Hors-norme, mul­tiples, divers, poé­tiques, adap­tés, bidouillés, légers, sobres, pré­caires, faits de maté­riaux locaux ou de réem­ploi, en terre, en bois, en paille ou en récup, ces construc­tions répondent à leur échelle aux enjeux éco­lo­giques et éner­gé­tiques, à rebours du monde que l’industrie du béton et de l’acier est en train de construire par­tout sur la pla­nète. Elles sont aus­si le résul­tat d’une inven­ti­vi­té archi­tec­tu­rale, manuelle, bri­co­leuse et créa­tive, favo­ri­sée par la sti­mu­la­tion col­lec­tive de la ZAD, pous­sant les gens, habi­tués ou débu­tants, à se réap­pro­prier l’acte de construire.
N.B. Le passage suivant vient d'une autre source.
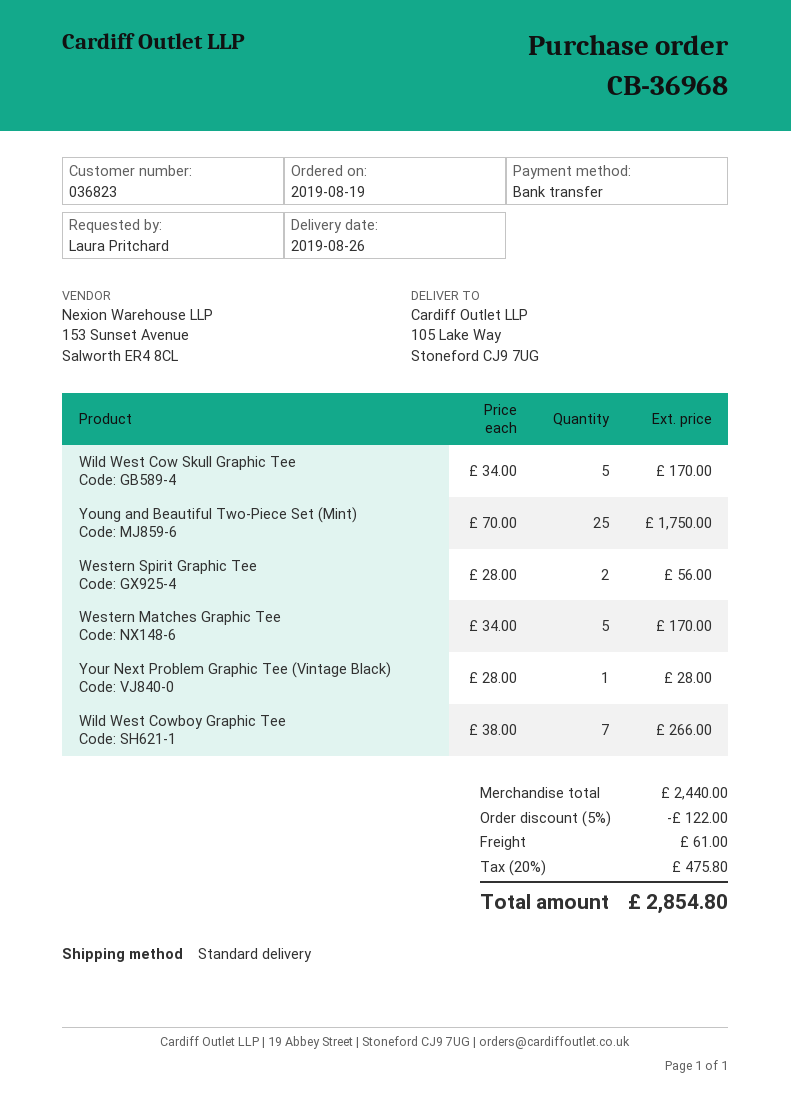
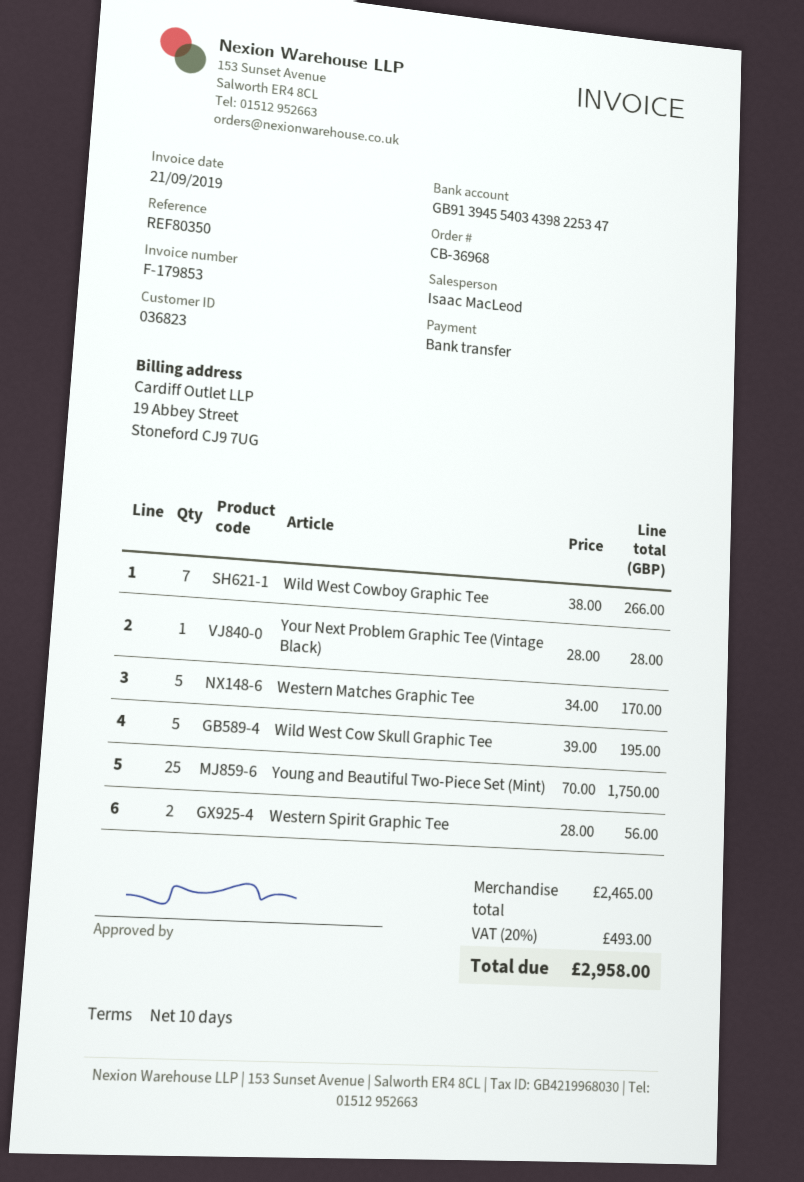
Wild West Cow Skull Graphic Tee: 5 x 34.00 = 170.00 -> 5 x 39.00 = 195.00
subtotal: 2440.00 -> 2465.00
discount: 5% = 122.00 -> none
shipping: 61.00 -> none
tax: 20% = 475.80 -> 20% = 493.00
total: 2854.80 -> 2958.00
La mul­ti­pli­ci­té des formes construites montre des pos­si­bi­li­tés d’habiter et de bâtir hors des logiques fon­cières et immo­bi­lières basées essen­tiel­le­ment sur la spé­cu­la­tion qui laissent peu de lati­tude aux habi­tants et aux archi­tectes pour pro­po­ser des solu­tions alternatives.

Qui a tra­ver­sé ce ter­ri­toire, qui a par­ti­ci­pé à ses chan­tiers, sait la valeur des forces qui ont pu réno­ver ces fermes et construire ces cabanes. Car bien loin de l’i­mage autar­cique véhi­cu­lée à son encontre, la ZAD est un espace de pas­sage, d’é­change, un lieu qui fait école ; école de la vie, mais aus­si école de l’habiter et du bâtir.
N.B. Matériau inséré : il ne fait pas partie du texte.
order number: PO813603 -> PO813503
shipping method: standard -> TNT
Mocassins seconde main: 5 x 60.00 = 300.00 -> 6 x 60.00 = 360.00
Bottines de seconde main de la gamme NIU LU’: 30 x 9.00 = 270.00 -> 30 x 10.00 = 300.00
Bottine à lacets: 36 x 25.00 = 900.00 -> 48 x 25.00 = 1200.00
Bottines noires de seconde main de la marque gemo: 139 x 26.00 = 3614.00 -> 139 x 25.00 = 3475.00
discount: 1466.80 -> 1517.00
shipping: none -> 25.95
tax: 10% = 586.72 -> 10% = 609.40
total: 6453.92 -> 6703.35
Ce qui s’y joue, c’est l’in­ven­tion d’un ver­na­cu­laire contem­po­rain fait d’en­jeux mon­diaux et de maté­riaux locaux. Ce qui s’y joue, c’est aus­si la défense d’un patri­moine vivant issu d’une lutte soli­daire qui ouvre nos imaginaires.

Contre la des­truc­tion de la ZAD

Nous sommes conscients que rendre nos sources d’énergie plus propres, nos bâti­ments plus éco­lo­giques et nos villes plus vertes ne suf­fi­ra pas à assu­rer un ave­nir sou­te­nable. L’importance de trou­ver des formes de vies plus sobres en éner­gie et en res­sources dans les­quelles s’en­ga­ger plei­ne­ment, nous amène donc ici à défendre la ZAD, ses habi­tants, et leurs lieux de vie.

Au vu de la com­plexi­té de la situa­tion, le débat autour de la léga­li­té ne sau­rait abou­tir à une réso­lu­tion par la pré­ci­pi­ta­tion, la force et la des­truc­tion. C’est pour­quoi un gel des terres et l’ouverture du dia­logue récla­mé par le mou­ve­ment anti-aéro­port est la seule pro­po­si­tion qui fait sens.

Nous nous oppo­sons donc à l’ex­pul­sion des habi­tants de la ZAD ain­si qu’à la des­truc­tion des formes d’organisation col­lec­tive et des construc­tions aty­piques qui s’y sont déve­lop­pées et s’y déve­loppent encore. Nous nous enga­geons à défendre ce qui s’y vit et affir­mons que ces nou­velles manières de construire et d’ha­bi­ter sont aujourd’hui légi­times et néces­saires au regard des enjeux aux­quels font face nos sociétés.